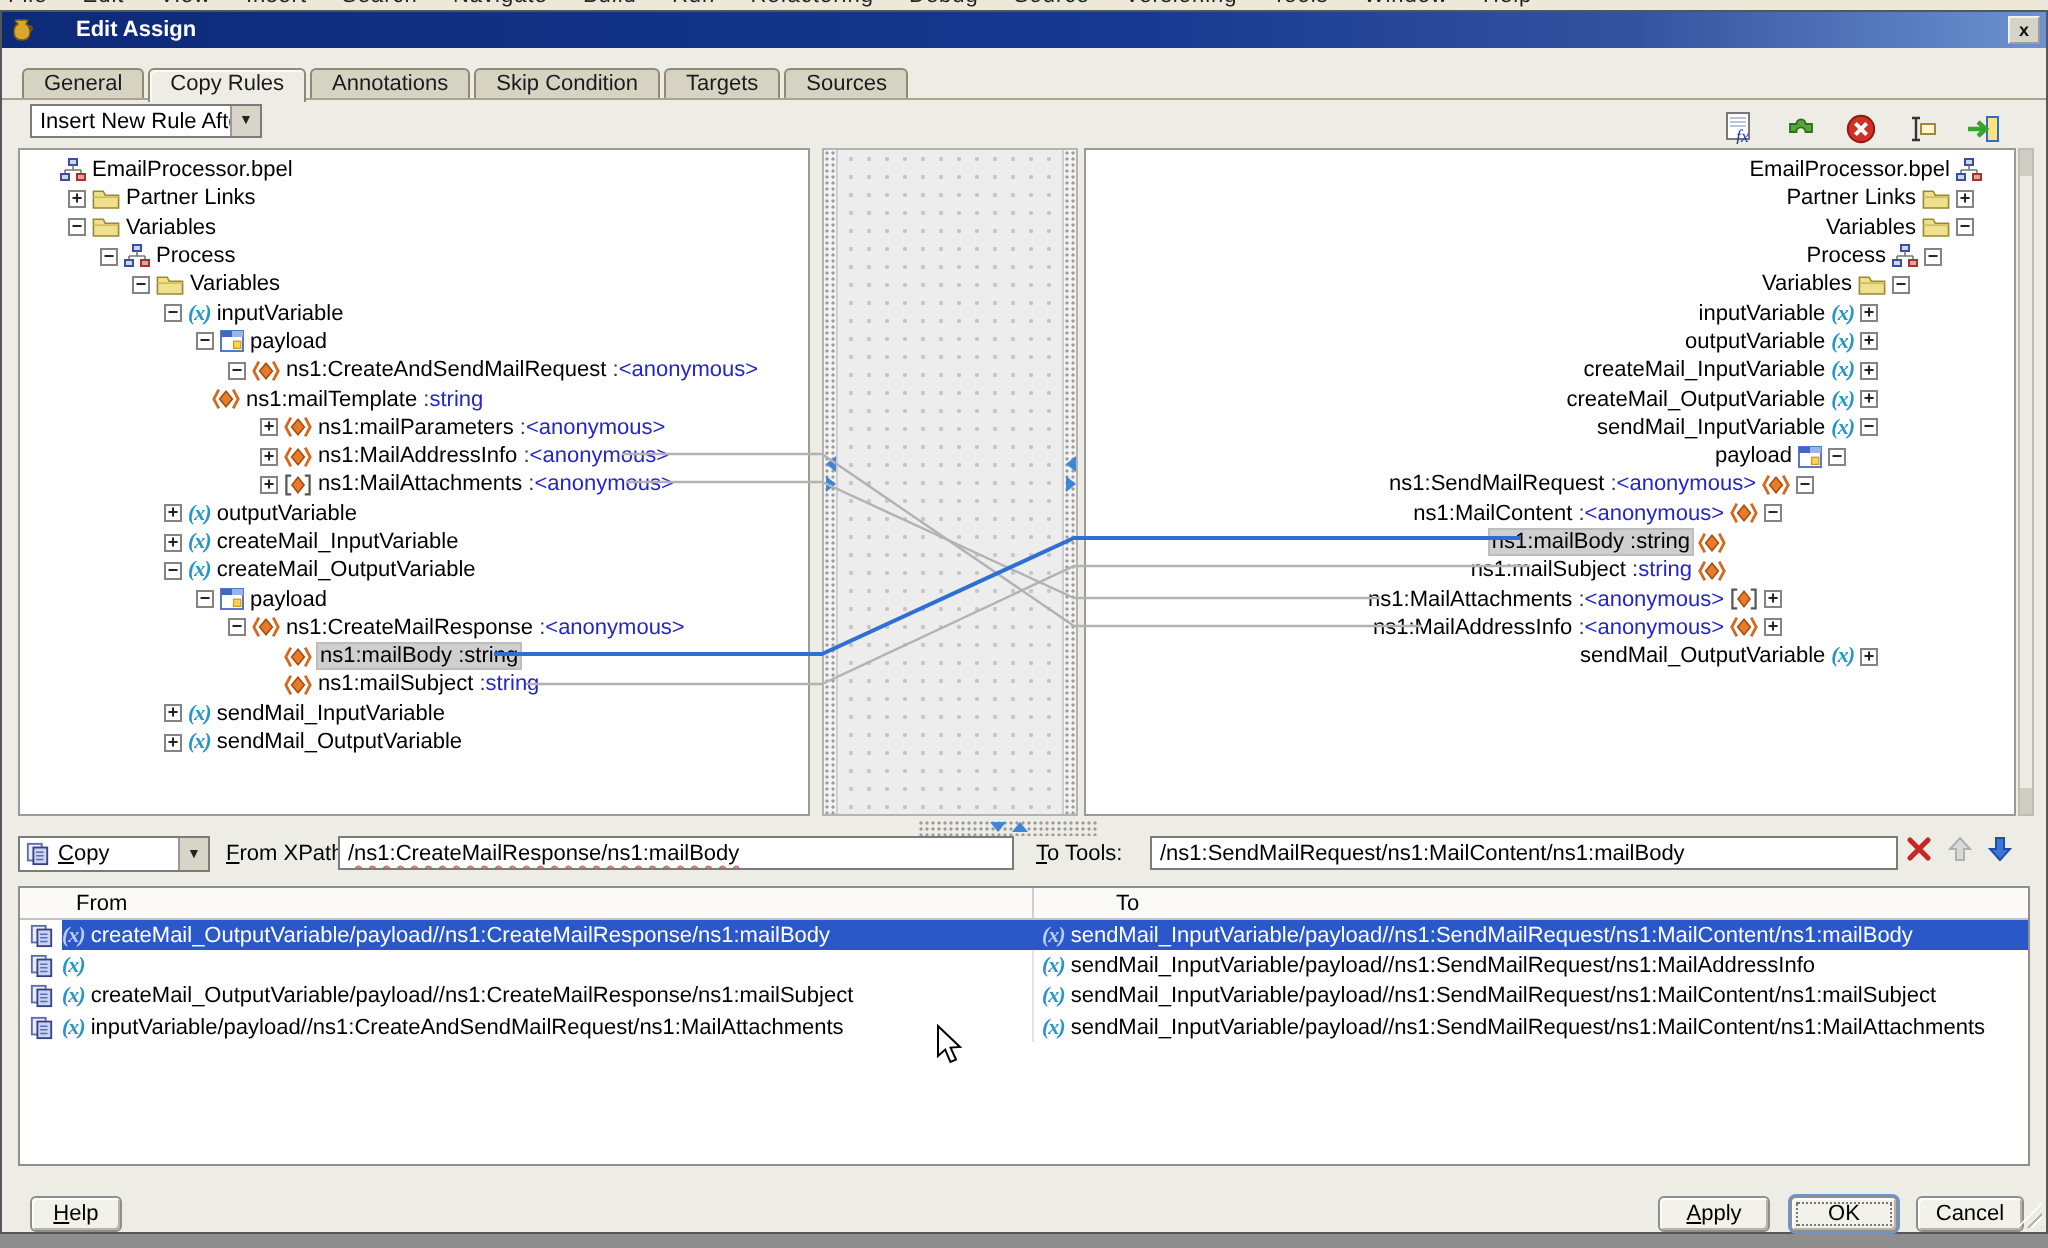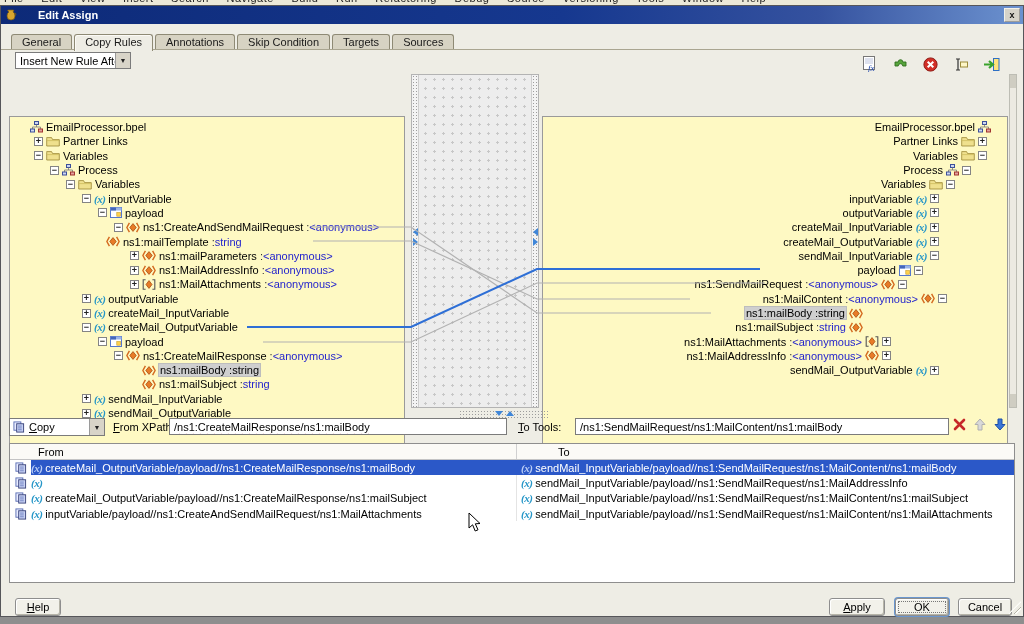--- a/index.html
+++ b/index.html
@@ -19,21 +19,21 @@
   .tab{position:relative;border:1px solid #8e8a75;border-bottom:none;border-radius:3px 3px 0 0;background:#d7d3c3;padding:1px 10px 0 10px;font-size:11px;color:#1a1a1a;height:16px;}
   .tab.active{background:#eeede5;height:17px;z-index:3;box-shadow:inset 1px 1px 0 #fbfaf6;}
   
   .combo{position:absolute;display:flex;align-items:center;background:#fff;border:1px solid #7b7b7b;font-size:11px;}
   .combo .cval{flex:1;padding:0 4px;white-space:nowrap;overflow:hidden;}
   .combo .cbtn{width:15px;align-self:stretch;background:#d8d4c8;border-left:1px solid #9a9a9a;font-size:7px;color:#222;display:flex;align-items:center;justify-content:center;}
   .insert-combo{left:14px;top:46px;width:116px;height:17px;}
   .toolicons{position:absolute;top:50px;left:862px;display:flex;gap:13px;align-items:center;}
   .tool{width:17px;height:16px;display:inline-flex;align-items:center;justify-content:flex-start;}
   
-  .panel{position:absolute;top:68px;height:334px;background:#fef9c3;border:1px solid #9a9a9a;overflow:hidden;margin-top:42px;}
+  .panel{position:absolute;top:68px;height:334px;background:#ffffff;border:1px solid #9a9a9a;overflow:hidden;}
   .panel.left{left:8px;width:396px;}
   .panel.right{left:541px;width:466px;}
   .vsb{position:absolute;top:68px;left:1008px;width:8px;height:334px;background:#eceae2;border:1px solid #bdbdb4;}
   .vsb .vbtn{position:absolute;left:0;width:6px;height:13px;background:#cfcdc2;}
   .vsb .vbtn.b{bottom:0;}
   .canvas{position:absolute;left:410px;top:68px;width:128px;height:334px;background-color:#ededed;background-image:radial-gradient(#c7c7c7 1px,transparent 1.2px);background-size:9px 9px;border:1px solid #b3b3b3;}
   .sidestrip{position:absolute;top:0;width:7px;height:100%;background-color:#f3f3f3;background-image:radial-gradient(#9c9c9c .7px,transparent .9px);background-size:3px 3px;}
   .sidestrip.l{left:0;border-right:1px solid #cfcfcf;}
   .sidestrip.r{right:0;border-left:1px solid #cfcfcf;}
   .tri{width:0;height:0;position:absolute;}
@@ -568,21 +568,21 @@
             </span>
             <span class="tico">
               <svg width="14" height="11" viewBox="0 0 14 11">
                 <path d="M3.4 .8 L.9 5.5 L3.4 10.2" fill="none" stroke="#d4691e" stroke-width="1.4"></path>
                 <path d="M10.6 .8 L13.1 5.5 L10.6 10.2" fill="none" stroke="#d4691e" stroke-width="1.4"></path>
                 <path d="M7 1.6 L10.2 5.5 L7 9.4 L3.8 5.5 Z" fill="#e87c28" stroke="#a84c10" stroke-width=".8"></path>
               </svg>
             </span>
             <span class="exp">−</span>
           </div>
-          <div class="trow r" style="padding-right: 60px;">
+          <div class="trow r" style="padding-right: 116px;">
             <span class="lgrp">
               <span>ns1:MailContent</span>
               <span class="sep">&nbsp;: </span>
               <span class="typ">&lt;anonymous&gt;</span>
             </span>
             <span class="tico">
               <svg width="14" height="11" viewBox="0 0 14 11">
                 <path d="M3.4 .8 L.9 5.5 L3.4 10.2" fill="none" stroke="#d4691e" stroke-width="1.4"></path>
                 <path d="M10.6 .8 L13.1 5.5 L10.6 10.2" fill="none" stroke="#d4691e" stroke-width="1.4"></path>
                 <path d="M7 1.6 L10.2 5.5 L7 9.4 L3.8 5.5 Z" fill="#e87c28" stroke="#a84c10" stroke-width=".8"></path>

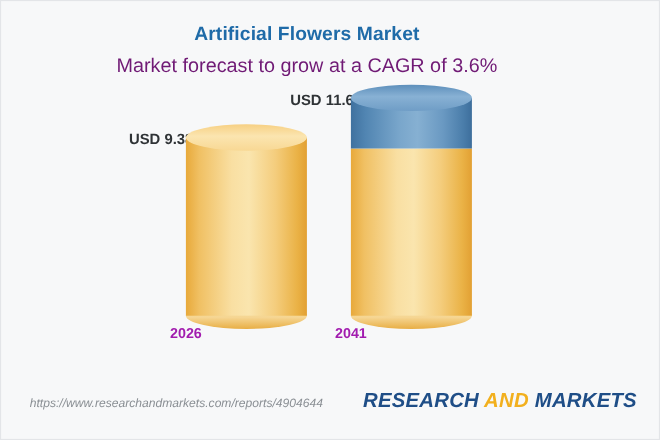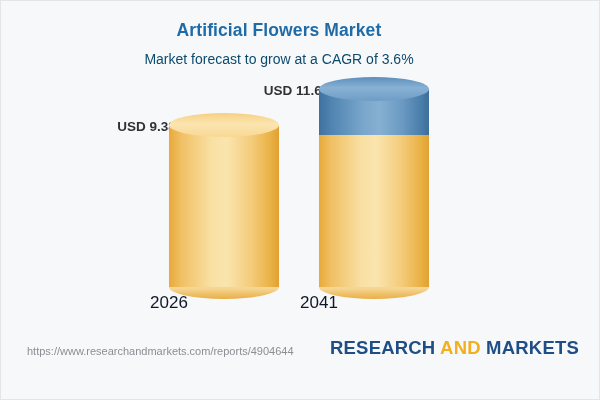--- a/index.html
+++ b/index.html
@@ -34,22 +34,22 @@
   }
   .chart-title {
     font-size: 17.5px;
     font-weight: bold;
     color: #1f6ba8;
     letter-spacing: 0.1px;
     margin: 0;
     line-height: 22px;
   }
   .chart-subtitle {
-    font-size: 14px;
-    color: #0c4a6e;
+    font-size: 18px;
+    color: #701a75;
     margin: 0;
     padding-top: 9px;
     line-height: 18px;
   }
 
   
   .plot {
     position: absolute;
     left: 0;
     top: 0;
@@ -141,34 +141,35 @@
     left: 0;
     width: 110px;
     overflow: hidden;
   }
 
   .year-label {
     position: absolute;
     left: 50%;
     transform: translateX(-50%);
     bottom: 0;
-    font-size: 17px;
-    font-weight: normal;
-    color: #0f172a;
+    font-size: 13px;
+    font-weight: bold;
+    color: #a21caf;
     line-height: 16px;
     white-space: nowrap;
   }
 
   
   .footer {
     position: absolute;
     left: 0;
-    bottom: 16px;
+    bottom: 0;
     width: 596px;
     height: 52px;
+    font-style: italic;
   }
   .footer-url {
     position: absolute;
     left: 26px;
     top: 13px;
     font-size: 11px;
     color: #8a8f94;
     line-height: 14px;
     text-decoration: none;
   }

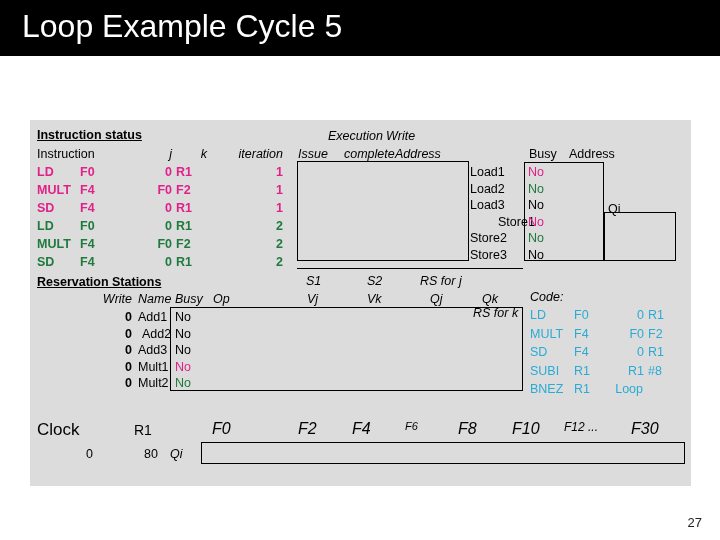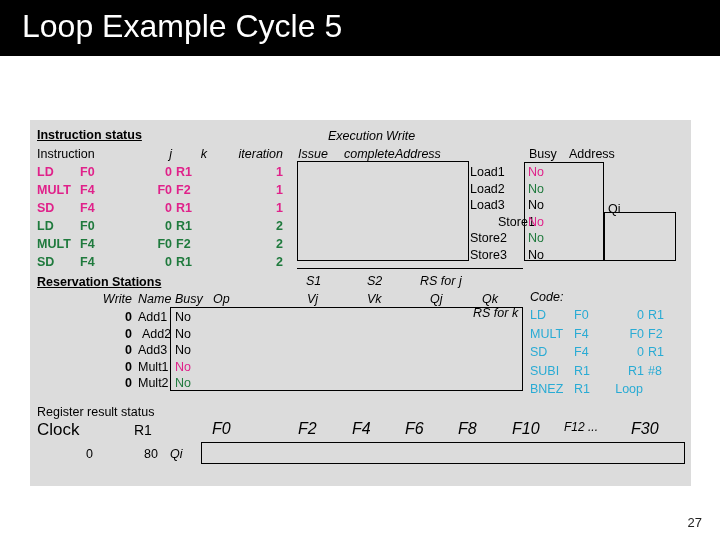--- a/index.html
+++ b/index.html
@@ -225,38 +225,37 @@
       <div class="abs t cyan" style="left:500px;top:243.5px;">SUBI</div>
       <div class="abs t cyan" style="left:544px;top:243.5px;">R1</div>
       <div class="abs t cyan r" style="left:562px;top:243.5px;width:52px;">R1</div>
       <div class="abs t cyan" style="left:618px;top:243.5px;">#8</div>
       <div class="abs t cyan" style="left:500px;top:262px;">BNEZ</div>
       <div class="abs t cyan" style="left:544px;top:262px;">R1</div>
       <div class="abs t cyan r" style="left:561px;top:262px;width:52px;">Loop</div>
       <div class="abs t cyan" style="left:618px;top:262px;"></div>
     </div>
 
-  <div class="abs t" style="left:7px;top:285px;">Register result status</div>
 
   <div class="abs big" style="left:7px;top:300px;">Clock</div>
   <div class="abs t r" style="left:7px;top:327px;width:56px;">0</div>
 
   <div class="abs mid" style="left:104px;top:302px;">R1</div>
   <div class="abs t r" style="left:78px;top:327px;width:50px;">80</div>
 
   <div class="abs t ital" style="left:140px;top:327px;">Qi</div>
 
   <div id="reg-headers">
       <div class="abs ital" style="left:182px;top:300px;font-size:16px;">F0</div>
       <div class="abs t" style="left:182px;top:326px;"></div>
       <div class="abs ital" style="left:268px;top:300px;font-size:16px;">F2</div>
       <div class="abs t" style="left:268px;top:326px;"></div>
       <div class="abs ital" style="left:322px;top:300px;font-size:16px;">F4</div>
       <div class="abs t" style="left:322px;top:326px;"></div>
-      <div class="abs ital" style="left:375px;top:300px;font-size:16px;">F6</div>
+      <div class="abs ital" style="left:375px;top:300px;font-size:11px;">F6</div>
       <div class="abs t" style="left:375px;top:326px;"></div>
       <div class="abs ital" style="left:428px;top:300px;font-size:16px;">F8</div>
       <div class="abs t" style="left:428px;top:326px;"></div>
       <div class="abs ital" style="left:482px;top:300px;font-size:16px;">F10</div>
       <div class="abs t" style="left:482px;top:326px;"></div>
       <div class="abs ital" style="left:534px;top:300px;font-size:12px;">F12 ...</div>
       <div class="abs t" style="left:534px;top:326px;"></div>
       <div class="abs ital" style="left:601px;top:300px;font-size:16px;">F30</div>
       <div class="abs t" style="left:601px;top:326px;"></div>
     </div>

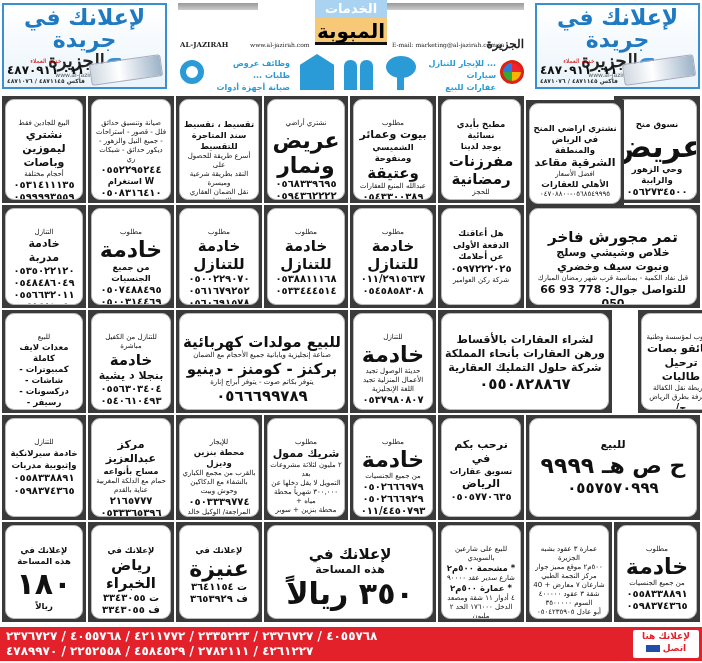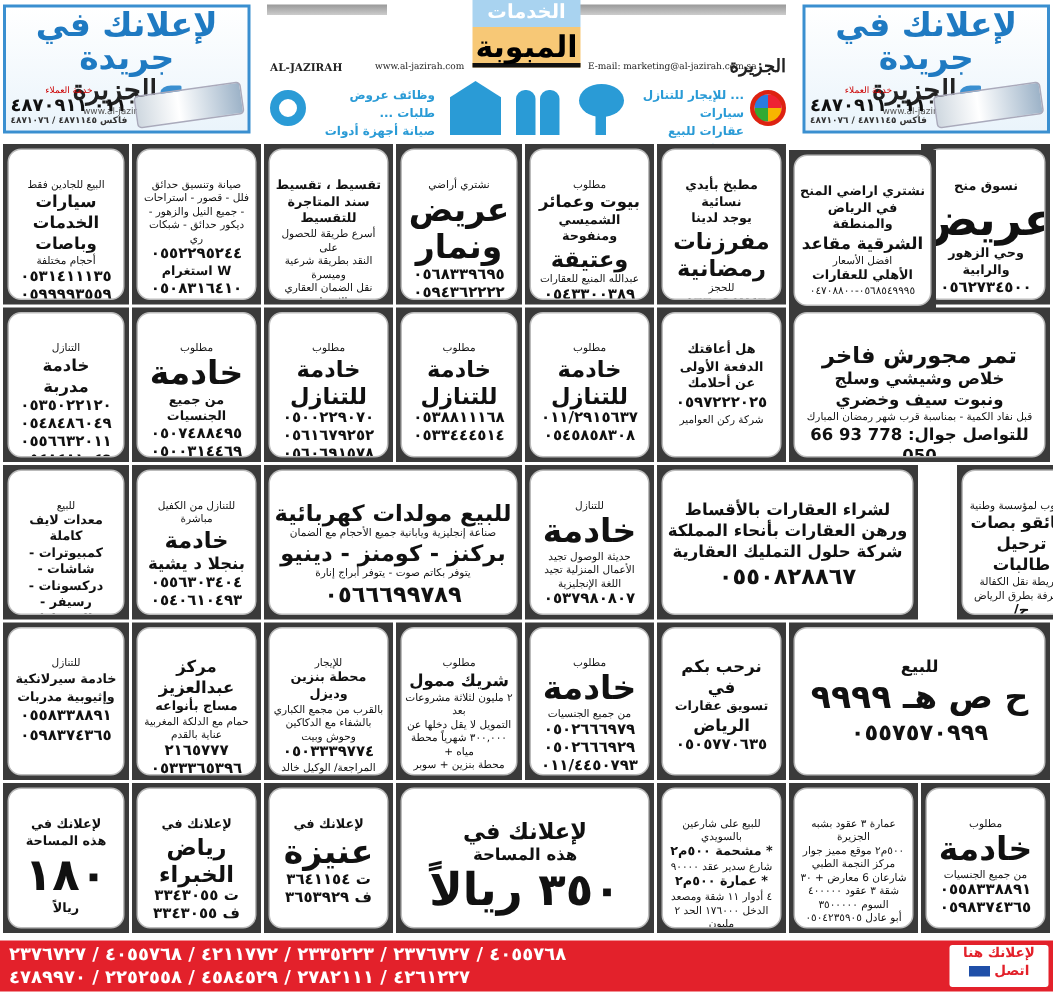--- a/index.html
+++ b/index.html
@@ -197,21 +197,21 @@
     <div class="t-xs">- جميع النيل والزهور -</div>
     <div class="t-xs">ديكور حدائق - شبكات ري</div>
     <div class="ph">٠٥٥٢٢٩٥٢٤٤</div>
     <div class="t-sm">W استغرام</div>
     <div class="ph">٠٥٠٨٣١٦٤١٠</div>
   </div>
     </div>
   <div class="ad" style="left:2px;top:0;width:84px;height:107px">
       <div class="inner">
     <div class="t-xs">البيع للجادين فقط</div>
-    <div class="t-md">سيارات الخدمات</div>
+    <div class="t-md">نشتري ليموزين</div>
     <div class="t-md">وباصات</div>
     <div class="t-xs">أحجام مختلفة</div>
     <div class="ph">٠٥٣١٤١١١٣٥</div>
     <div class="ph">٠٥٩٩٩٩٣٥٥٩</div>
   </div>
     </div>
 
   <div class="ad" style="left:526px;top:109px;width:174px;height:103px">
       <div class="inner">
     <div class="t-lg">تمر مجورش فاخر</div>
@@ -411,21 +411,21 @@
     <div class="t-xs">من جميع الجنسيات</div>
     <div class="ph">٠٥٥٨٣٣٨٨٩١</div>
     <div class="ph">٠٥٩٨٣٧٤٣٦٥</div>
   </div>
     </div>
   <div class="ad" style="left:526px;top:426px;width:86px;height:100px">
       <div class="inner">
     <div class="t-xs">عمارة ٣ عقود بشبه الجزيرة</div>
     <div class="t-xs">٥٠٠م٢ موقع مميز جوار</div>
     <div class="t-xs">مركز النجمة الطبي</div>
-    <div class="t-xs">شارعان 6 معارض + ٣٠</div>
+    <div class="t-xs">شارعان ٧ معارض + 40</div>
     <div class="t-xs">شقة ٣ عقود ٤٠٠٠٠٠</div>
     <div class="t-xs">السوم ٣٥٠٠٠٠٠</div>
     <div class="t-xs">أبو عادل ٠٥٠٤٢٣٥٩٠٥</div>
   </div>
     </div>
   <div class="ad" style="left:438px;top:426px;width:86px;height:100px">
       <div class="inner">
     <div class="t-xs">للبيع على شارعين بالسويدي</div>
     <div class="t-sm">* مشحمة ٥٠٠م٢</div>
     <div class="t-xs">شارع سدير عقد ٩٠٠٠٠</div>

**ABOUT THIS EXERCISE**
Copy each line above where "panel" appears.

**RESULT BELOW**
-  .panel{position:absolute;top:68px;height:334px;background:#fef9c3;border:1px solid #9a9a9a;overflow:hidden;margin-top:42px;}
+  .panel{position:absolute;top:68px;height:334px;background:#ffffff;border:1px solid #9a9a9a;overflow:hidden;}
   .panel.left{left:8px;width:396px;}
   .panel.right{left:541px;width:466px;}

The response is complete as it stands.